Любой неустановленный допинг – витаминки
Когда дети вернулись домой, они вы́сыпали из карманов камешки и сразу захотели спать. В это время по их постелям пробежали быстрые судороги, по которым наблюдательный глаз видел, что буря готова выбросить на берег камень.
Море, берег, самосвал, гравий, дорога. Гальку вынесло на обочину при строительстве дороги, откуда его поднял путник, чье желтое сморщенное лицо имело особенные черты, какие возникают у песчаника из-за вкрапления кварца или железных солей. Из этого окатка мастер изготовил нэцке, которое заняло место в коллекции – так голыш продолжил путь среди людей в образе жёлтого мудреца со сморщенным лицом, чья голова застыла в вечности, но по-прежнему рождала свежие мысли.
Бездомные собаки забивали зубы, как гвозди, в каменную колбасу, и вода размывала в ней соли, оставив плавно расходившиеся серебряные следы. В отгрызенных кусках проложили ходы выползшие из своих темных норок на свет божий земляные черви.
Дни пролетали со свистом, отчего год становился пегим, словно лошадь – в дырках соли и багровых разводах, одно только плотное, лишенное конечностей тело, которое обкатало море.

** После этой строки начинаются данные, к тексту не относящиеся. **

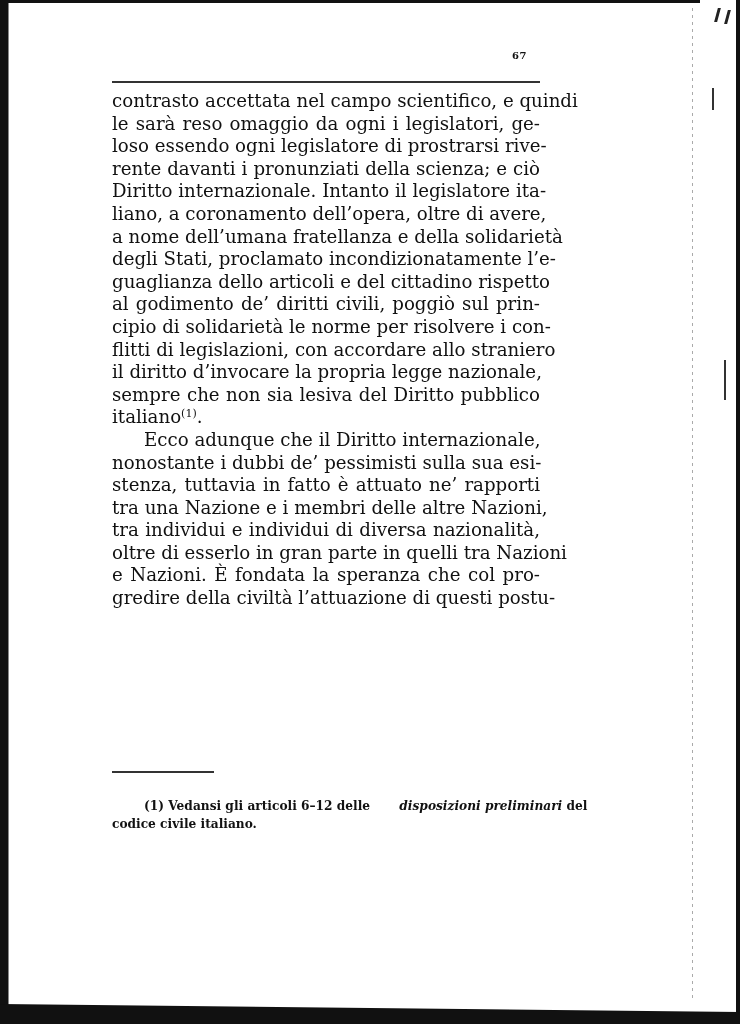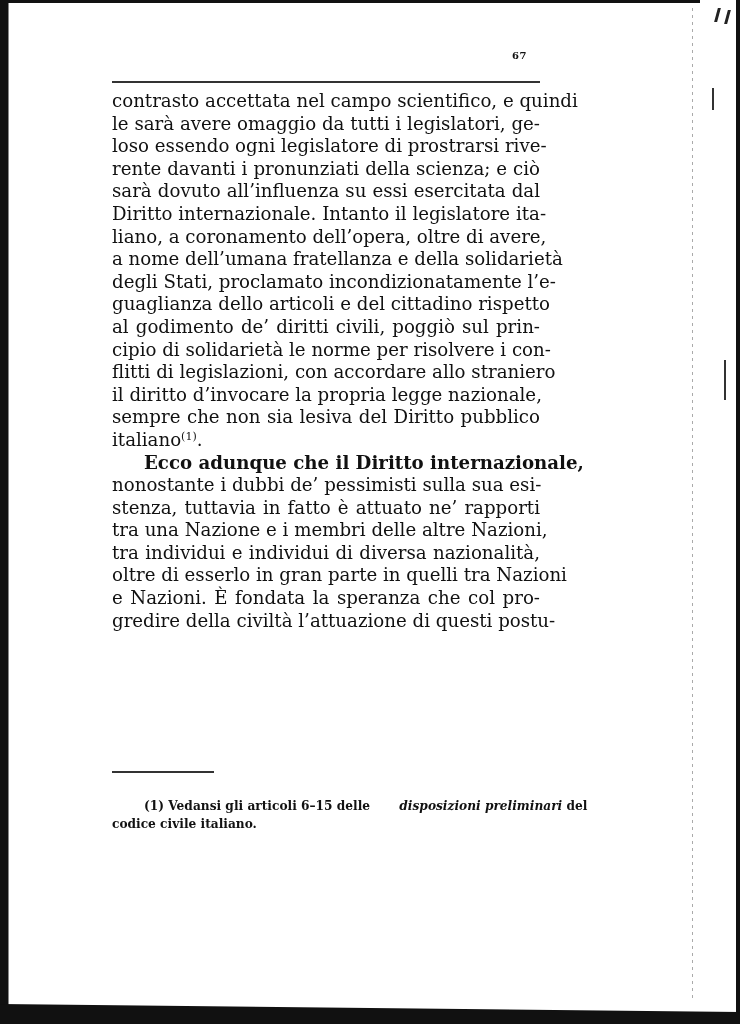--- a/index.html
+++ b/index.html
@@ -56,7 +56,7 @@
 
 <div class="body-text">
   <div class="line">contrasto accettata nel campo scientifico, e quindi</div>
-  <div class="line">le sarà avere omaggio da tutti i legislatori, ge-</div>
+  <div class="line">le sarà reso omaggio da ogni i legislatori, ge-</div>
   <div class="line">loso essendo ogni legislatore di prostrarsi rive-</div>
   <div class="line">rente davanti i pronunziati della scienza; e ciò</div>
   <div class="line">sarà dovuto all’influenza su essi esercitata dal</div>

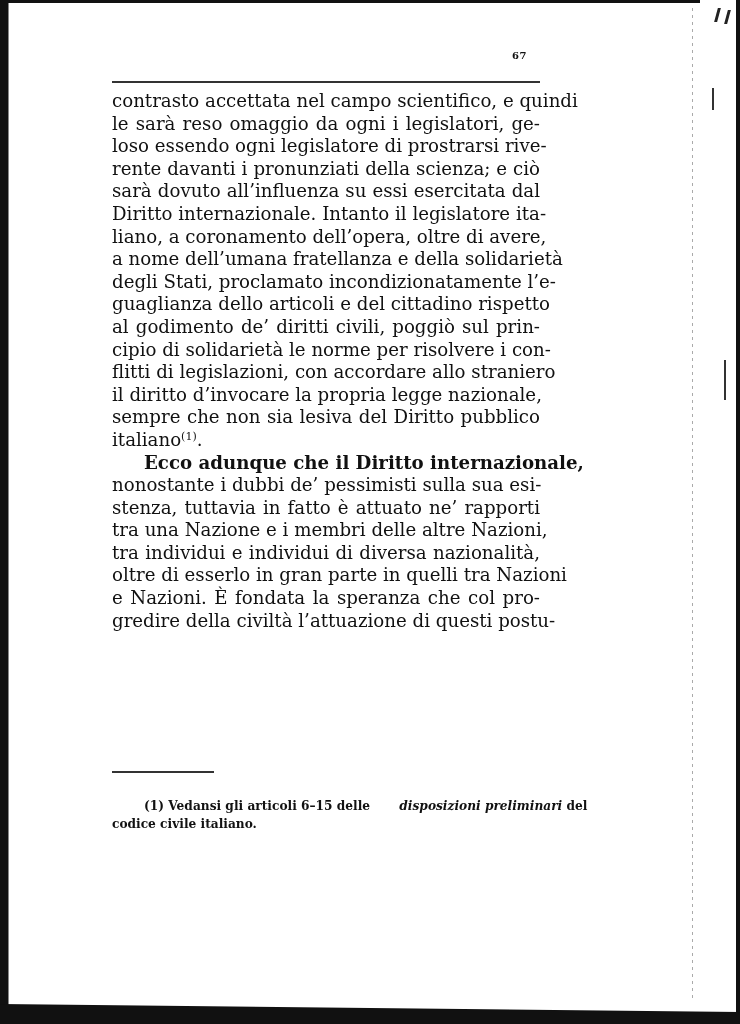--- a/index.html
+++ b/index.html
@@ -59,7 +59,6 @@
   <div class="line">le sarà reso omaggio da ogni i legislatori, ge-</div>
   <div class="line">loso essendo ogni legislatore di prostrarsi rive-</div>
   <div class="line">rente davanti i pronunziati della scienza; e ciò</div>
-  <div class="line">sarà dovuto all’influenza su essi esercitata dal</div>
   <div class="line">Diritto internazionale. Intanto il legislatore ita-</div>
   <div class="line">liano, a coronamento dell’opera, oltre di avere,</div>
   <div class="line">a nome dell’umana fratellanza e della solidarietà</div>

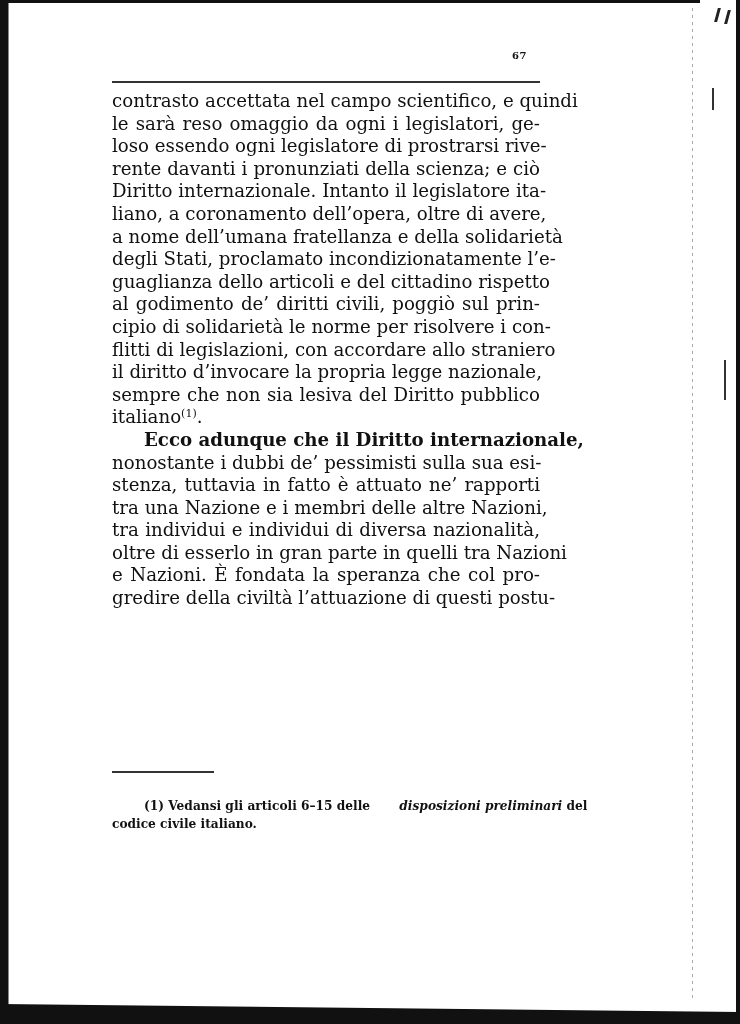--- a/index.html
+++ b/index.html
@@ -27,7 +27,7 @@
   .line { font-size: 18.2px; line-height: 22.6px; height: 22.6px; white-space: nowrap;
     text-align: justify; text-align-last: justify; }
   .line.last { text-align-last: left; }
-  .line.indent { padding-left: 32px; font-weight: bold; }
+  .line.indent { padding-left: 32px; }
   sup.fnref { font-size: 11px; vertical-align: 6px; line-height: 0; }
 
   .fn-rule { position: absolute; left: 112px; top: 771px; width: 102px; height: 1.5px; background: #333; }

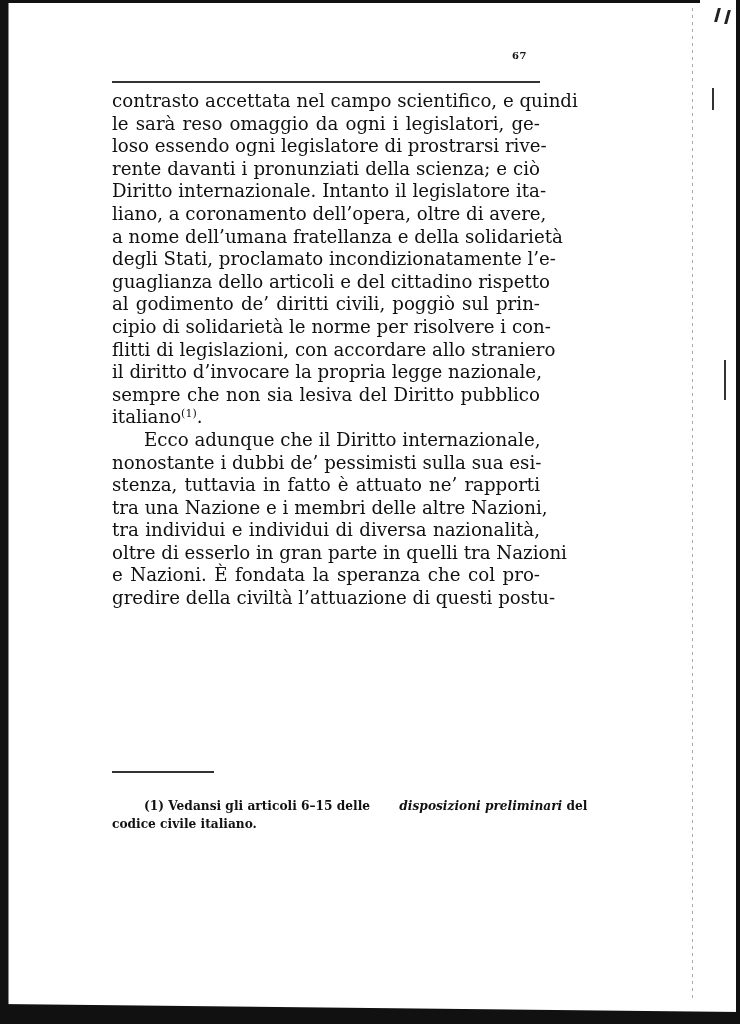--- a/index.html
+++ b/index.html
@@ -83,7 +83,7 @@
 <div class="fn-rule"></div>
 
 <div class="footnote">
-  <div class="fn-line indent"><span>(1)</span> <span>Vedansi gli articoli 6–15 delle</span> <em>disposizioni preliminari</em> <span>del</span></div>
+  <div class="fn-line indent"><span>(1)</span> <span>Vedansi gli articoli 6–12 delle</span> <em>disposizioni preliminari</em> <span>del</span></div>
   <div class="fn-line last">codice civile italiano.</div>
 </div>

Через выколотый ветром глаз в скале море смотрело, как разливался по глади пропитанный мёдом, маслом и кровяными пятнами закат – до тех пор, пока не поглотило последние его искры вместе с солью и рыбой.
Достаточно было только мельком взглянуть на эти пустые голыши, валявшиеся в траве, где из-за них дрались вороны, словно из-за пластиковых стаканчиков, хотя они не пили вино.
В кровати пляжа ворочались чайки, которые натащили песка и съели почти все раковины. Величественно вышагивали они в белом узорочье и крапинках, словно птицы на суздальских пряниках. Когда морю надоедало любоваться на их красоту, какая-нибудь из летуний поутру не возвращалась домой. И тогда море выносило валунок, словно голубь белый, домашний, ровно бы перьями вокруг себя опушенный, который сам ложился в руку.
Ангелы носили прямые спины, в своих белых пальто они падали с неба, распадаясь на дождь и капли, когда ты плескал себе несколько капель воды из рукомойника.
На светлом солнце нынче день выглядел таким веселым!
К старости люди сходили с ума, ходили голыми и разговаривали с рыбами, которые выплывали из подводных камней и общались с ними тайными знаками. Люди ели рыб, а те – людей, доставляя их к подножию божьего престола, выбирая их среди неосмысленного стада прочих голышей.
Помнишь, как смешно все шутили про муху, которая замерзла в супе, а вот и вторая – в другой пожиже жидкости с желто-белыми полосами и пятном, словно желчные протоки янтаря забились и расплылись кляксой. Снаружи янтарь потускнел, а внутри словно солнышко божье – муха сидит, одна тут отдыхает.
Если вам пришло оповещение от МЧС, то знайте, что шторм будет страшнее в миллион раз больше, нежели привидения и всякие ужасы, а когда вы оглохнете от грома, деревья воскреснут из кусков, сожженных и разбитых молнией, и станут еще одним оповещением божьим, вторым, но не последним.
Гром окончательно разбудил глушь. Выстрелы молнии попада́ли за дальностию редко, но метко. Ливень раскатывался по берегу гремучими волнами. А в море рыба хвостом стегала, чтобы выкинуть себя из сети волн в окно. Тогда среди галечника находили порфир задымленный, и это сердце чье-то лютое вместе с остальными камешками отправлялось в мусор прибоя – привет, соседи!
А когда путник поднял минерал, то увидел, что это булыжник и что с ним нельзя сделать никакого сколько-нибудь путного дела. И забытый всеми, холодный осколок пылился в тесной каморке, пока его не вынесли на солнце – сияющего, с облитыми маслом гранями, слепившего блеском. При виде камня люди ощущали тогда в сердце какую-то мучительно восторгавшую радость, которая приходит, когда ешь, спишь, работаешь, нюхаешь цветы, влюбляешься и рожаешь детей.
Дети, будущие футболисты и дайверы, ложились спать, сжимая в руках голыши с моря. Им снились многообразные волшебные ужасы, выраставшие из камушков обсидиана, продырявленных крапинками соли, того обсидиана, который в виде мертвой головы встретит у порога могильного преддверия, но дети знали, что в море нет ада.